I feel as a Christian it is important for me to be able to articulate my views on abortion and our reactions to abortion news. Here are several crucial topics God has been leading me to think through.
The Bible On The Beginning of Life
An abundance of verses and passages speak to God creating and forming life “in the womb”‘. Including but perhaps not limited to: Psalm 71:6, 139:13-16; Job 31:15; Isaiah 44:2, 44:24, 46:3-4, 49:5, and Jeremiah 1:5. The Job passage is of particular interest because Job uses the womb to communicate equality before God for him, the rich man, and his servants. The womb, biblically, should teach us how God sees us and creates us with a measure of equality.

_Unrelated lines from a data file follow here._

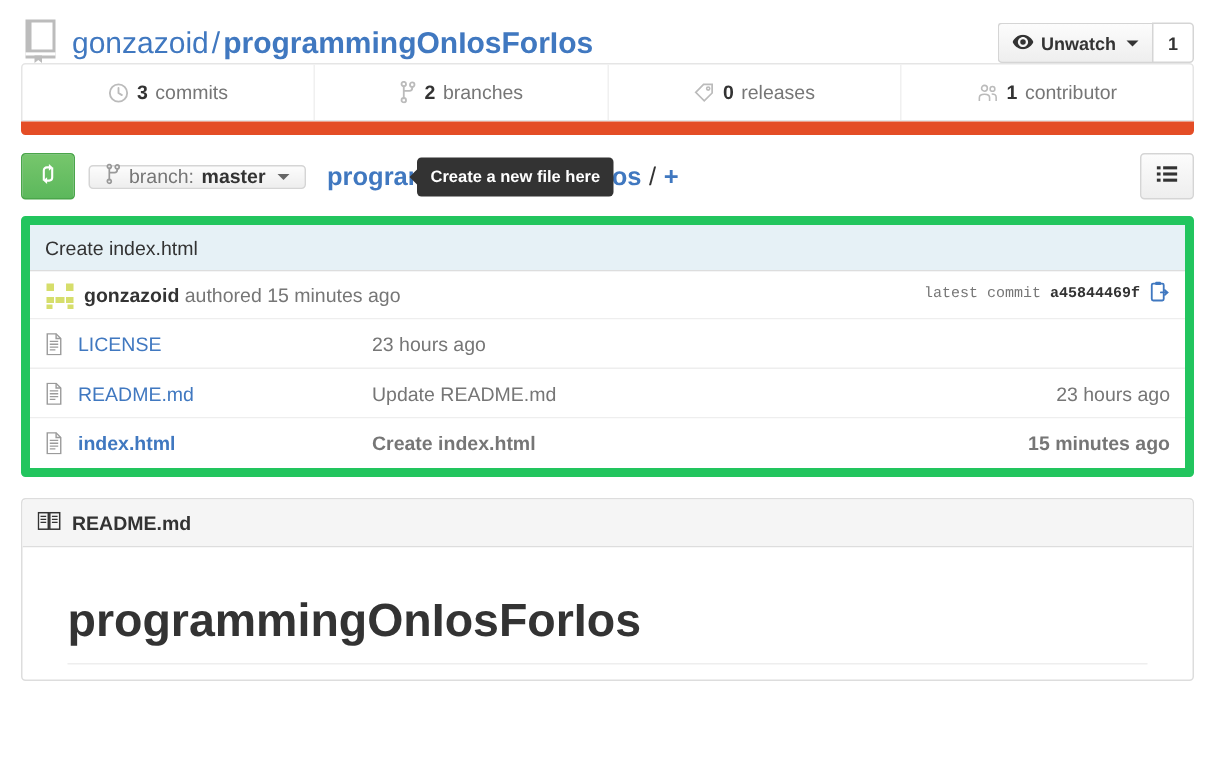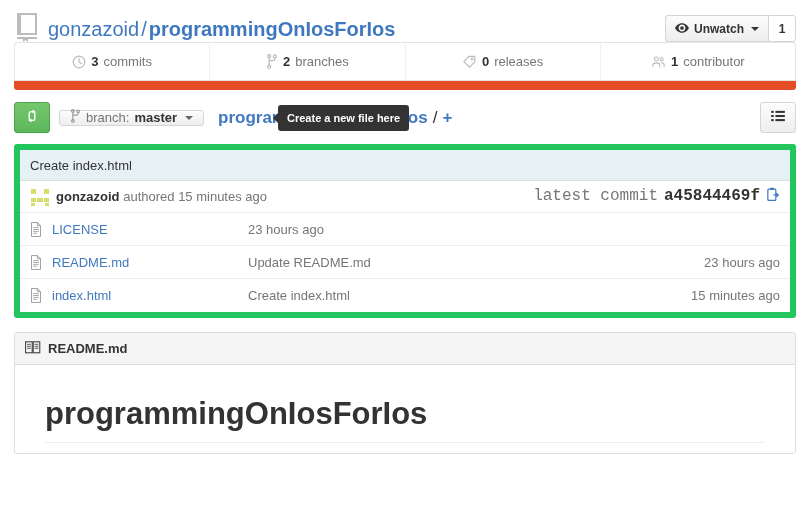--- a/index.html
+++ b/index.html
@@ -289,38 +289,39 @@
     margin-right: 6px;
   }
   .commit-author {
     font-size: 13px;
     color: #767676;
   }
   .commit-author b { color: #333; }
   .commit-sha {
     margin-left: auto;
     display: flex;
+    align-items: center;
     gap: 6px;
     font-family: "Liberation Mono", monospace;
-    font-size: 16px;
+    font-size: 10px;
     color: #767676;
   }
   .commit-sha .sha { color: #333; font-weight: bold; }
 
   .file-row {
     display: flex;
     align-items: center;
     height: 33px;
     box-sizing: border-box;
     padding: 0 10px;
     border-bottom: 1px solid #eeeeee;
     background: #ffffff;
     font-size: 13px;
   }
-  .file-row:last-child { border-bottom: none; }
+  .file-row:last-child { border-bottom: none; font-weight: bold; }
   .file-icon {
     width: 14px;
     margin-right: 8px;
     flex: none;
     display: flex;
     align-items: center;
   }
   .file-name {
     width: 196px;
     flex: none;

The Bible doesn’t get into terms like “viability,” “trimesters,” “heartbeat” or “personhood” – terms we use to draw distinctions in our laws to make or keep abortion legal and, in my view, more palatable. Since God is the author of all life, I think I can safely infer that the Bible teaches life begins at conception. This is when God begins to “knit us together” (to use the illustration) “in the womb”.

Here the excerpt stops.